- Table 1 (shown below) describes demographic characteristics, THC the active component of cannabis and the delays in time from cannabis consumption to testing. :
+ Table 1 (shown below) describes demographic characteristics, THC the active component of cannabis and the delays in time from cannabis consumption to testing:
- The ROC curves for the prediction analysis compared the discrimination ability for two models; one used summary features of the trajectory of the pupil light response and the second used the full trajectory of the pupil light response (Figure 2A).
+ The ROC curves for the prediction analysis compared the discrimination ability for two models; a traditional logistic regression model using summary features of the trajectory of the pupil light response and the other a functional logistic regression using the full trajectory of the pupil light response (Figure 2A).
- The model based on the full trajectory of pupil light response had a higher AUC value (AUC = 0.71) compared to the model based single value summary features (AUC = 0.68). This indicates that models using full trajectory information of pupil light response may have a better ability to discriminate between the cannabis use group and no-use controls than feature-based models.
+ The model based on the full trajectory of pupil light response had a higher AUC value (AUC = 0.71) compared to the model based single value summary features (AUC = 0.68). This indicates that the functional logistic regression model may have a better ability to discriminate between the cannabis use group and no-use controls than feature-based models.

PROBLEM TO SOLVE: Retype the whole listing above exactly.

SOLVED EXERCISE:
- Table 1 (shown below) describes demographic characteristics, THC the active component of cannabis and the delays in time from cannabis consumption to testing. :
+ Table 1 (shown below) describes demographic characteristics, THC the active component of cannabis and the delays in time from cannabis consumption to testing:
- The ROC curves for the prediction analysis compared the discrimination ability for two models; one used summary features of the trajectory of the pupil light response and the second used the full trajectory of the pupil light response (Figure 2A).
+ The ROC curves for the prediction analysis compared the discrimination ability for two models; a traditional logistic regression model using summary features of the trajectory of the pupil light response and the other a functional logistic regression using the full trajectory of the pupil light response (Figure 2A).
- The model based on the full trajectory of pupil light response had a higher AUC value (AUC = 0.71) compared to the model based single value summary features (AUC = 0.68). This indicates that models using full trajectory information of pupil light response may have a better ability to discriminate between the cannabis use group and no-use controls than feature-based models.
+ The model based on the full trajectory of pupil light response had a higher AUC value (AUC = 0.71) compared to the model based single value summary features (AUC = 0.68). This indicates that the functional logistic regression model may have a better ability to discriminate between the cannabis use group and no-use controls than feature-based models.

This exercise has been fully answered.